Two BIGGEST problems with your code and your "solution":

1. You have @ operator all over the place. For which you have -1 vote to your question. @ operator is the evil itself. IT is responsible for the blank page you see.
2. However, the remedy you choose made the things worse. This "OR die" thing is not a magic chant to solve any error reporting problem. And used improperly will cause errors like one you have. For which you have 1 in the error message.

First of all, your include is all right, so, leave it alone.

While to get an error from mysqli, follow these instructions:

Instead of adding "or die" randomly, you need more robust and helpful error reporting solution.

If you are using mysqli_query() all over the application code without encapsulating it into some helper class, trigger_error() is a good way to raise a PHP error, as it will tell you also the file and the line number where error occurred

$res = mysqli_query($mysqli,$query) or trigger_error(mysqli_error($mysqli)."[$query]");

in all your scripts
and since then you will be notified of the reason, why the object weren't created. (If you're curious of this or syntax, I've explained it here - it also explains why you have (1) in the error message)

However, if you're encapsulating your query into some class, file and line from trigger error will be quite useless as they will point to the call itself, not the application code that caused certain problem.
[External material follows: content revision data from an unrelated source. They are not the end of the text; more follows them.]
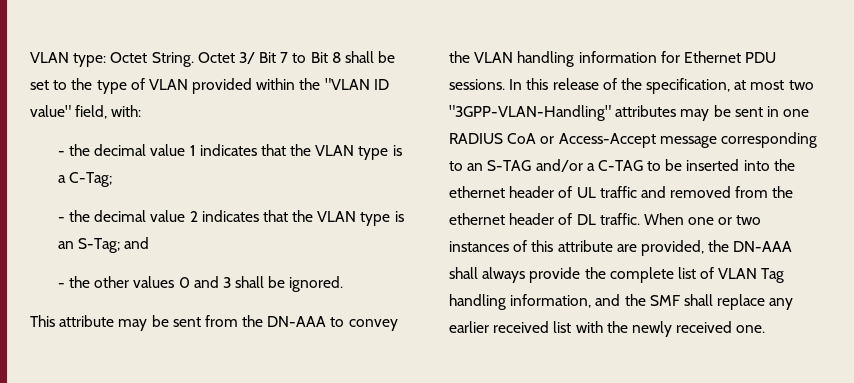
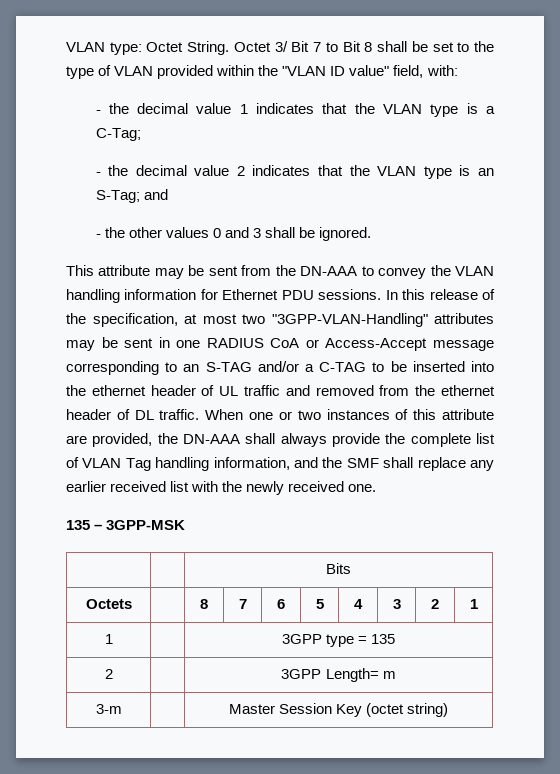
+ 135 – 3GPP-MSK
+ | | Bits
+ Octets | | 8 | 7 | 6 | 5 | 4 | 3 | 2 | 1
+ 1 | | 3GPP type = 135
+ 2 | | 3GPP Length= m
+ 3-m | | Master Session Key (octet string)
So, when running mysqli commands encapsulated, another way have to be used:

$result = $mysqli->query($sql);
if (!$result) {
    throw new Exception($mysqli->error." [$query]");
}

as Exception will provide you with a stack trace, which will lead you the the place from which an erroneous query were called.

Note that you have to be able to see PHP errors in general. On a live site you have to peek into error logs, so, settings have to be

error_reporting(E_ALL);
ini_set('display_errors',0);
ini_set('log_errors',1);

while on a local development server it's all right to make errors on screen:

error_reporting(E_ALL);
ini_set('display_errors',1);

and of course you should never ever use error suppression operator (@) in front of your statements.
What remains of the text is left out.